We talk a lot about big lottery winners, because it's fun to imagine, but it would honestly be better for most people to win $10K or $100K rather than winning $10M or $100M. You can improve their lives without radically changing their lives, which can be a curse rather than a blessing.

Unless you already have a very specific idea of what you would do with lottery winnings, e.g., start a business or foundation that required $X million in capital, a newfound giant pile of unanticipated money doesn't necessarily do you good. Money needs a purpose.

tiborsaas|3 years ago

I'm not familiar with the research, but from experience, you can change it without a doubt. Happiness is an outcome, if you change things that prevent it then you'll have better chances of achieving it.

Tons of money alone is not a guarantee of happiness, there's a cutoff of income beyond which happiness maxes out.
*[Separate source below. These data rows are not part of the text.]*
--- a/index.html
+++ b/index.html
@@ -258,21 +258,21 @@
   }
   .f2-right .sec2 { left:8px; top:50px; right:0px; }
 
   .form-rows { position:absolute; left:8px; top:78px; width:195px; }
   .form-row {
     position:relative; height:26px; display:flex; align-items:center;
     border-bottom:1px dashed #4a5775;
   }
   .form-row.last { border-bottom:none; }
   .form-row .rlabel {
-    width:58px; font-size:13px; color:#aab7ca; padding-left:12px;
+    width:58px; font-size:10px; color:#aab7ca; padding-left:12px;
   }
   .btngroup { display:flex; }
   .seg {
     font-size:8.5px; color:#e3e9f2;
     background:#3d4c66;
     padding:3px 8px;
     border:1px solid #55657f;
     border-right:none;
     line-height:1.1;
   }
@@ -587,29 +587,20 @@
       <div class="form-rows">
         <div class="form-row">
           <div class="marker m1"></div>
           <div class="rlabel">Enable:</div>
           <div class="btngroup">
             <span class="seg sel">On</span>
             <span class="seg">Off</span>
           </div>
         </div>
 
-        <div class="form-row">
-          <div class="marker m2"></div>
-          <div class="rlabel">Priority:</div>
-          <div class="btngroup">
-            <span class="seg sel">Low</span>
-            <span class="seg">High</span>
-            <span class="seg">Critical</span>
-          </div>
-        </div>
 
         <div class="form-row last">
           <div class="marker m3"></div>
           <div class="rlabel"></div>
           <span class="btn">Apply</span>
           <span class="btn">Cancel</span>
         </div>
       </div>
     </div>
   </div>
Getting seriously ill can of course induce depressive traits, however I've just seen a documentary about using psychedelics for cancer patients and it did improve their lives significantly, although not curing cancer itself.

maleldil|3 years ago

I'm not familiar with the research you mention (it would be great if you could cite it), but from reading and thinking about this, I'd say that happiness is intrinsic, and that external factors can't change it.

If you were miserable before winning the lottery, the money probably won't change that. If you have a bright outcome on life before getting cancer, you're more likely to cope and stay happy.

jalapenos|3 years ago

I feel that most people aren't happy, but being exceptional gives you more rocket fuel to break out if you can.

xvilka|3 years ago

There's no happiness without sadness, there's no enjoyment without pain.